Long-time Slashdot reader foxalopex writes: It looks like Nvidia is going to be hit with a class action for investors who lost big when their stock price crashed more than 50% due to an overstock of GPU cards that were produced for the crypto-currency craze back in 2018. The suit claims investors were told Nvidia had control of the situation until it crashed worse than even Nvidia had anticipated.
"The Company's public statements were false and materially misleading," argues the complaint from a Los Angeles law firm, seeking investors who purchased shares in NVIDIA between August 10, 2017 and November 15, 2018.

It was on November 15 that NVIDIA issued a statement that "excess channel inventory post the crypto-currency boom...will be corrected." Citing new products for machine learning, film rendering, and cloud computing, they added that "Our market position and growth opportunities are stronger than ever."

1 of 171 comments (clear)

  1. Re:This pisses me off by mark-t · · Score: 1, Informative

    Now they have assloads of cards that are already depreciated ....

    Okay.... I have had up to.... *HERE* wth this. Sorry, I don't mean to take this out on you specifically, but I'm afraid your comment is the proverbial straw that broke the camel's back for me. I know this entire comment is OT, and I'll probably be modded as such to hell and back, but I feel like I really need to say this.

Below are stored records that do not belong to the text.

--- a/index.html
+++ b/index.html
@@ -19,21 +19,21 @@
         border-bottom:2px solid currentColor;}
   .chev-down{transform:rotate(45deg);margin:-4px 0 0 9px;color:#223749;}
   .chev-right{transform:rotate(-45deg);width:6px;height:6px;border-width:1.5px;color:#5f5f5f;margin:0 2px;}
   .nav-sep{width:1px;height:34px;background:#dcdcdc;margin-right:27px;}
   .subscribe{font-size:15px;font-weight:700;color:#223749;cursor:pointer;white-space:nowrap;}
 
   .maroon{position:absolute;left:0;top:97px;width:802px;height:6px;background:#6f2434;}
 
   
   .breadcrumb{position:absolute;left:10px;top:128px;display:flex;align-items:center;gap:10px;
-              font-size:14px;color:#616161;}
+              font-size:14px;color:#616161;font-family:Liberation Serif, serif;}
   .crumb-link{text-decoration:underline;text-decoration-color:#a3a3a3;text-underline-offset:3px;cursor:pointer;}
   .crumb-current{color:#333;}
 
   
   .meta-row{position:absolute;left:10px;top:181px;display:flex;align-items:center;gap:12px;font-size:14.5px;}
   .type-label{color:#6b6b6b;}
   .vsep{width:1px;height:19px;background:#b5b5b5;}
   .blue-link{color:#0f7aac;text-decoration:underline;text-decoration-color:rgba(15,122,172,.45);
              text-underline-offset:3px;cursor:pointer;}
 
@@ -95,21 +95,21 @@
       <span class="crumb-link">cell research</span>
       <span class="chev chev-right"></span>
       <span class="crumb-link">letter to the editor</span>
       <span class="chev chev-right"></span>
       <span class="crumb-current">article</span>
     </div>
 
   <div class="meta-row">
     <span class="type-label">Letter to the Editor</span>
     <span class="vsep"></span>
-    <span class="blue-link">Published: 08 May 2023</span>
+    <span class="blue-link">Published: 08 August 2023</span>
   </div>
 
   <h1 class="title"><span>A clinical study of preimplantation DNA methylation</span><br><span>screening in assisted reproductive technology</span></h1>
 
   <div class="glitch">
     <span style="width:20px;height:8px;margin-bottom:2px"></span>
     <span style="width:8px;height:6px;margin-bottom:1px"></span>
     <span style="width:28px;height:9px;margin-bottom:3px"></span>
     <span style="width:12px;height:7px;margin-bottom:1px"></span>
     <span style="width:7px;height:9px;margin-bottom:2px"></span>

    "Depreciated" is a verb. It is the simple past tense and past participle form of the infinitive "to depreciate". This word is not an adjective, which is how it is being used here. The adjective form for the verb depends on whether one is talking about whether something is either *tending* to depreciate or if it merely *able* to depreciate. For the former, the adjective to use is depreciative, while for the latter, one would use the term depreciable. If one is truly intending to use the verb form by combining it with a present tense verb of "to be", then the word to correctly use is "depreciating".

    Additionally, a lot of times I notice people using the word "depreciated" as an adjective when they often mean "deprecated". "Deprecated" is a word which is both a past tense verb *and* an adjective that can be applied to describe nouns, but the word "deprecate" and "depreciate", despite their similar spellings, do *NOT* mean anything close to the same thing. Deprecate refers to the express disapproval of something (which typically may have been formerly viewed as acceptable), while depreciate refers to the loss of monetary value of something. In general, the two words cannot be used interchangeably.